In a scene mentioned earlier with EVE blowing up a beached ship, a few seconds before she shoots the ship, EVE was trapped by a large hanging magnet on a crane of the ship. Realistic to how a metallic object (like EVE) would react, as she first flew over the ship, the magnet above her slowly rotated to follow her path. As she stopped to think, the magnetic pull lifted her and violently collided her into the magnet, leaving her trapped. Only until she used her ray gun to explosively exit the magnet could she manage to escape the magnetic pull. Given a real magnet used in real-life shipyards, a metallic object like EVE could easily be similarly “stuck” to it.

Finally, the physical properties of heat are shown in the film in various scenes – when objects accumulate large amounts of heat, they typically emit electromagnetic radiation visible to our eyes in the form of color (blackbody radiation). An object can visibly glow at a certain temperature, depending on its material, but can be estimated by the color too. In the scene of the film that shows the descending ship containing EVE, as WALL-E rises from his hiding spot in the rocks directly below where the ship landed, the rocks are shown to be red hot as a result of the high temperature from EVE’s ship rockets. Another scene early in the film with WALL-E naively waiting for EVE to wake up atop his trailer replicates a property of heat in air (convection), and how it produces a mirage called heat haze. The blurred shimmering effect shown in the foreground of the shot is the realistic emulation of that property.
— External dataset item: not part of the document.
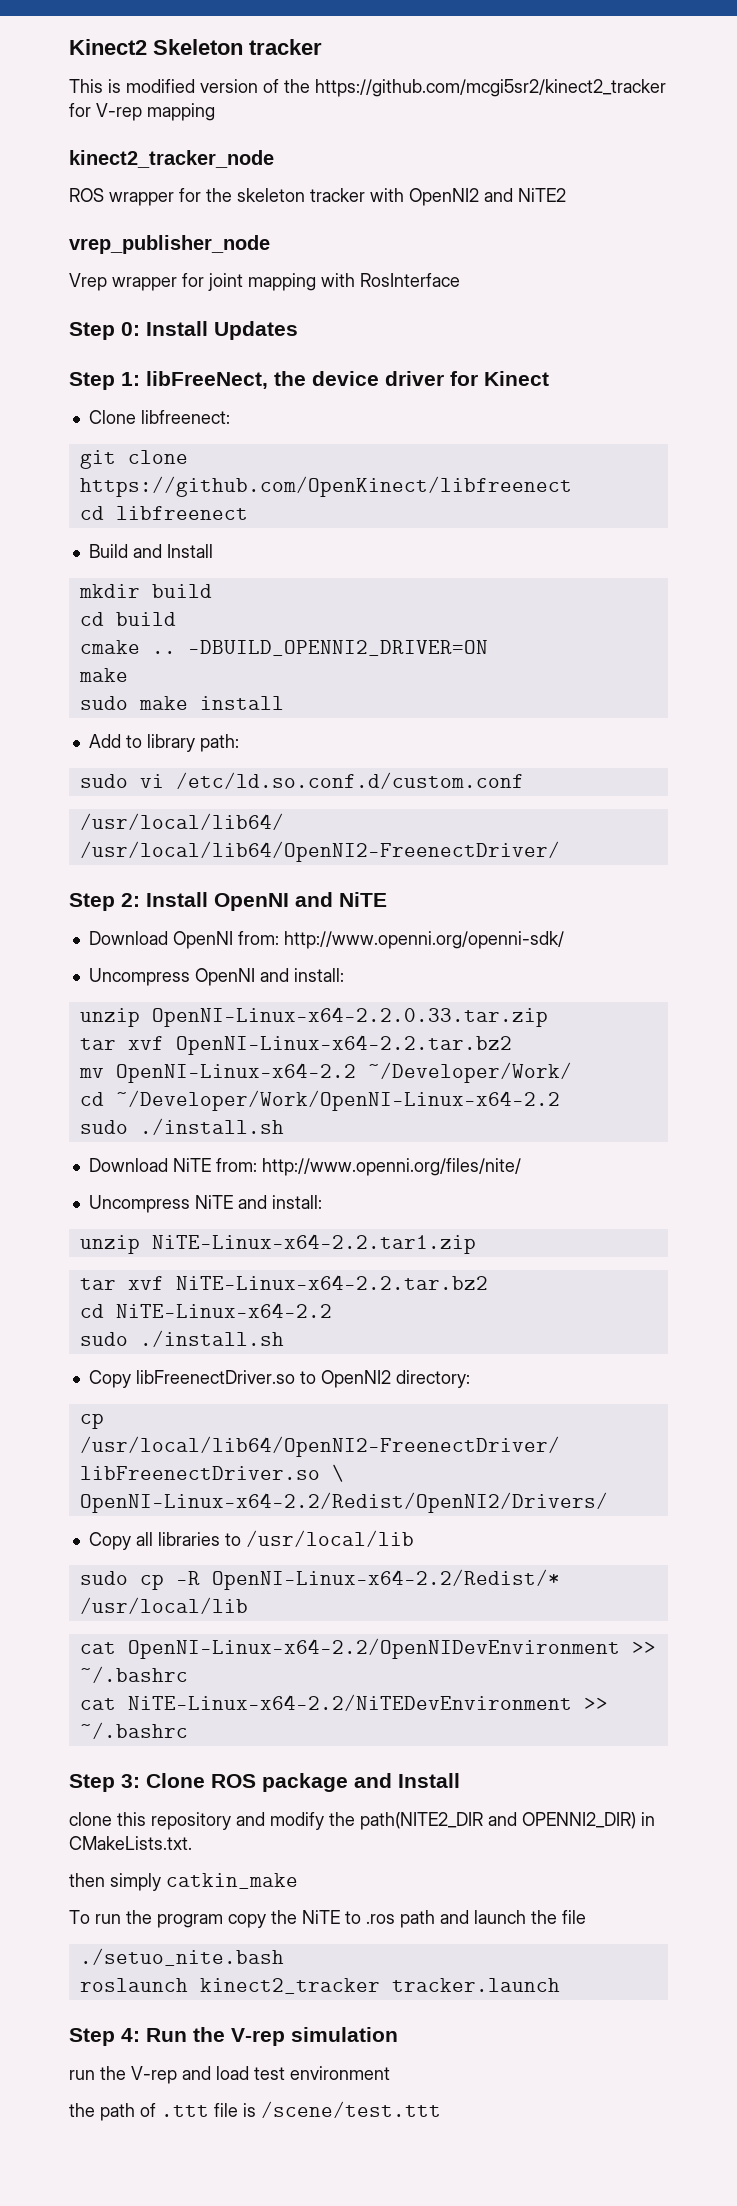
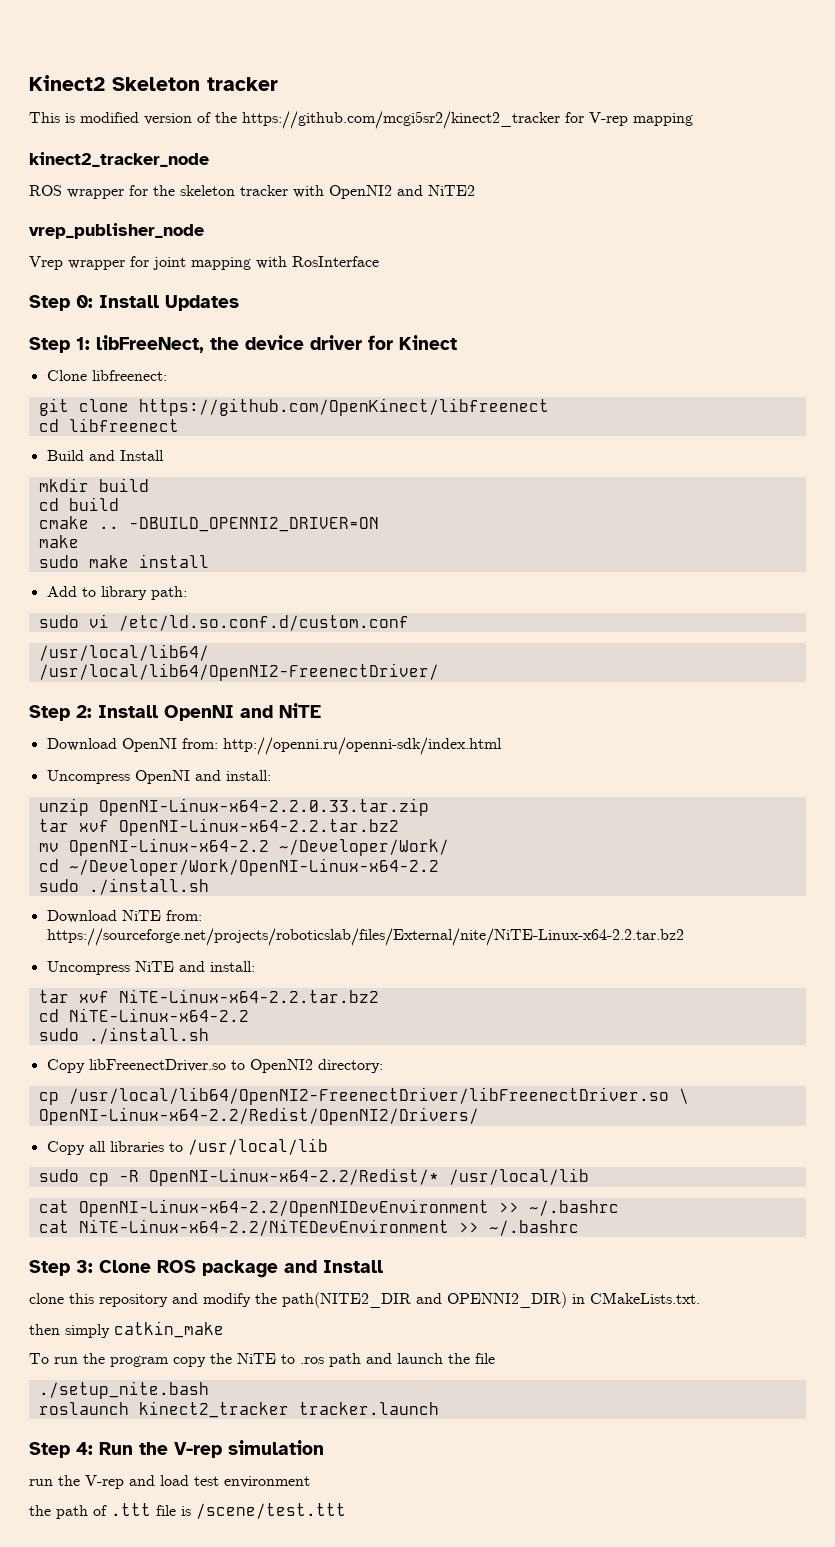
[283,931,564,949] http://www.openni.org/openni-sdk/ -> [222,737,502,755] http://openni.ru/openni-sdk/index.html
[261,1158,521,1176] http://www.openni.org/files/nite/ -> [46,928,684,946] https://sourceforge.net/projects/roboticslab/files/External/nite/NiTE-Linux-x64-2.2.tar.bz2
[79,1234,476,1254] // unzip NiTE-Linux-x64-2.2.tar1.zip -> (255, 966) none
[79,1948,284,1966] ./setuo_nite.bash -> [38,1381,209,1399] ./setup_nite.bash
With a film like WALL-E, Pixar knew that convincing the audience of the reality of “the last robot on Earth” would have been difficult if it were ‘cartoonized’ too strongly. The connection to the main character would have been lost, and the story arc less impactful. In that effort to connect the audience to the world of WALL-E, the physics of WALL-E were made to highly mimic the real word. The success brought on by the film reveals the truth to this theory, and sealed it in history as one of the best animated films of all time.

A closing note: on the development and animation of the robot characters, Andrew Stanton, director and co-writer of WALL-E, said in an interview, “We wanted the audience to believe they were witnessing a machine that has come to life. The more they believe it’s a machine, the more appealing the story becomes. I kept trying to make the animators put limitations on themselves, because I wanted the construction of the machines and how they were engineered to be evident,” Stanton added. “The characters seem robotic because they don’t squash and stretch.”

As the director himself fantastically stated, Pixar intentionally did not squash and/or stretch the robot character animations. To keep the illusion of the robots as real functioning machines, Pixar intentionally limited the rigs to only allow realistic motion and movement – no heavy manipulation of the model shapes allowed. In both physics and animation, Pixar kept the magic alive through realistic imagery.

Note about outline: I've taken out a few examples from the outline that I felt were weak + replaced the counter-arguments section with my note about realistic animation.